--- Data supplied Enclosed Below ---

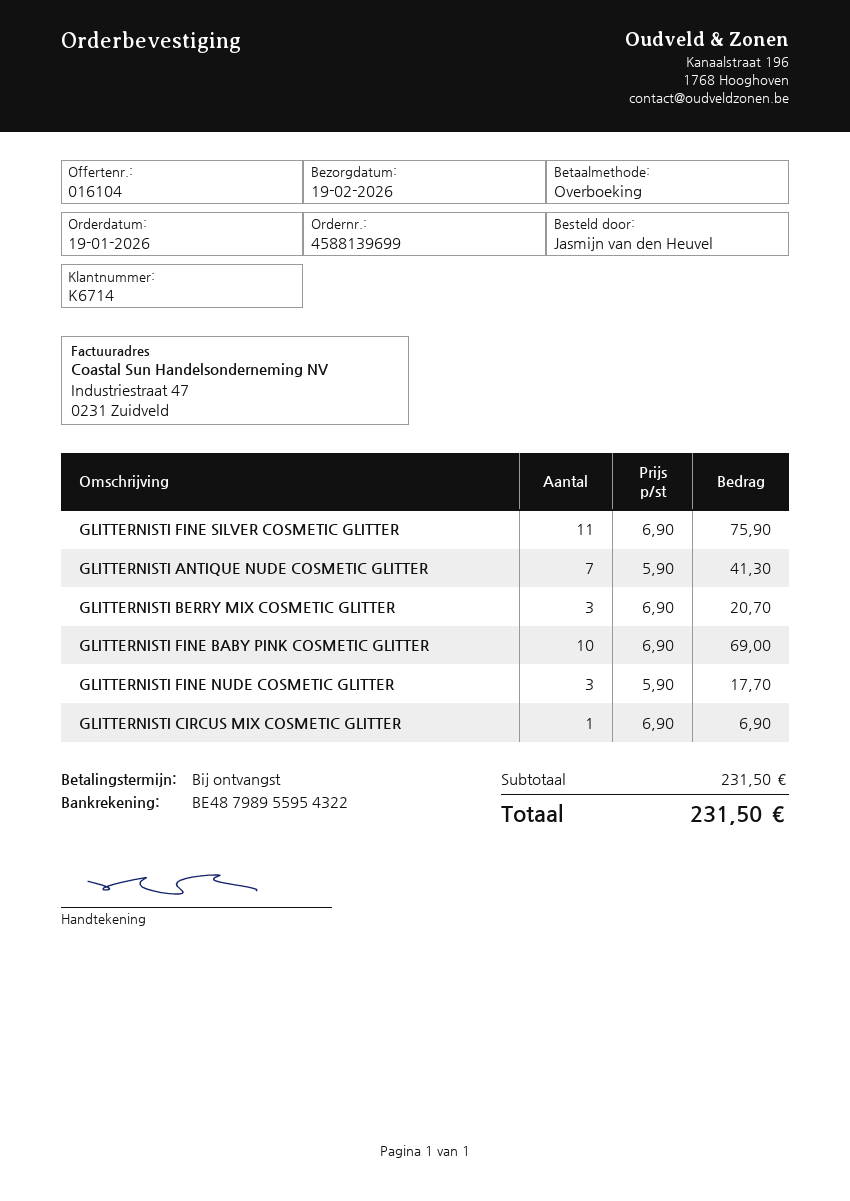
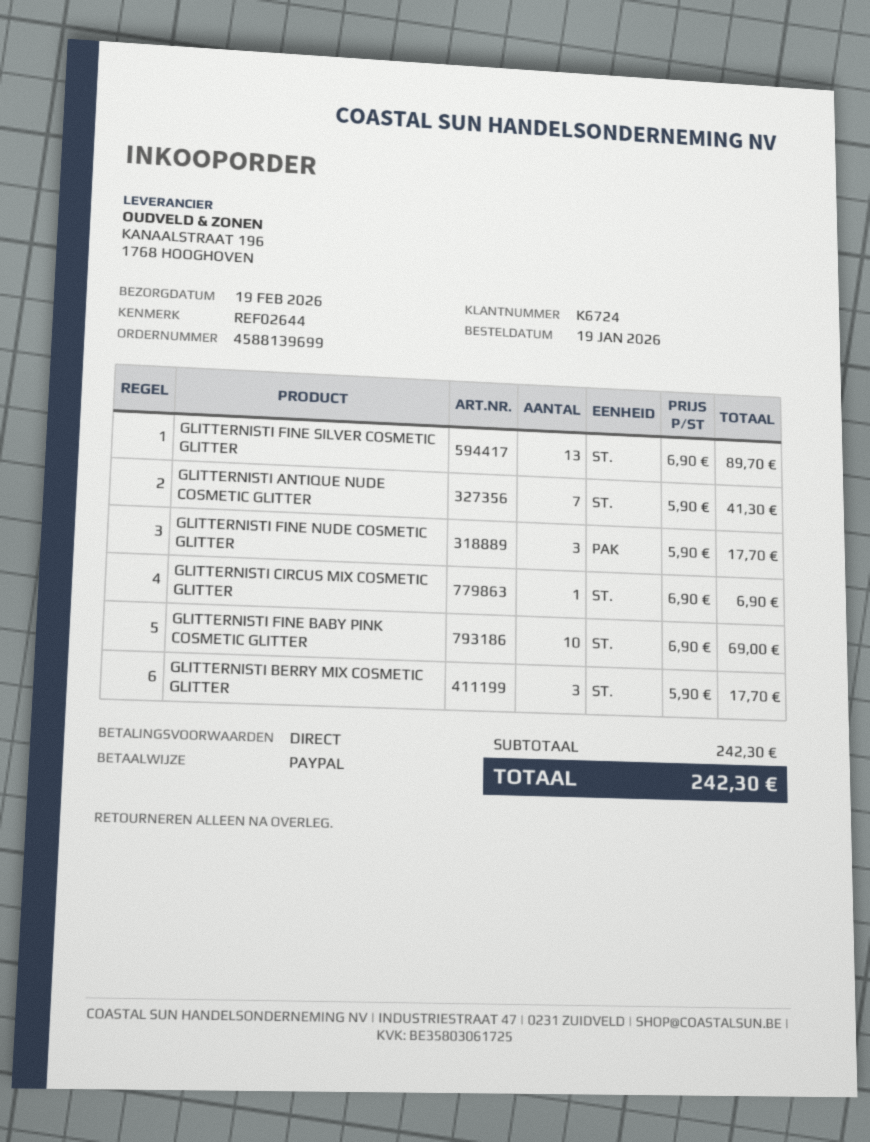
customer number: K6714 -> K6724
payment method: bank transfer -> PayPal
GLITTERNISTI FINE SILVER COSMETIC GLITTER: 11 x 6.90 = 75.90 -> 13 x 6.90 = 89.70
GLITTERNISTI BERRY MIX COSMETIC GLITTER: 3 x 6.90 = 20.70 -> 3 x 5.90 = 17.70
subtotal: 231.50 -> 242.30
total: 231.50 -> 242.30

--- End of Enclosed Data supplied ---

Go through the material and report each line that holds the string "GLITTER".

GLITTERNISTI FINE SILVER COSMETIC GLITTER: 11 x 6.90 = 75.90 -> 13 x 6.90 = 89.70
GLITTERNISTI BERRY MIX COSMETIC GLITTER: 3 x 6.90 = 20.70 -> 3 x 5.90 = 17.70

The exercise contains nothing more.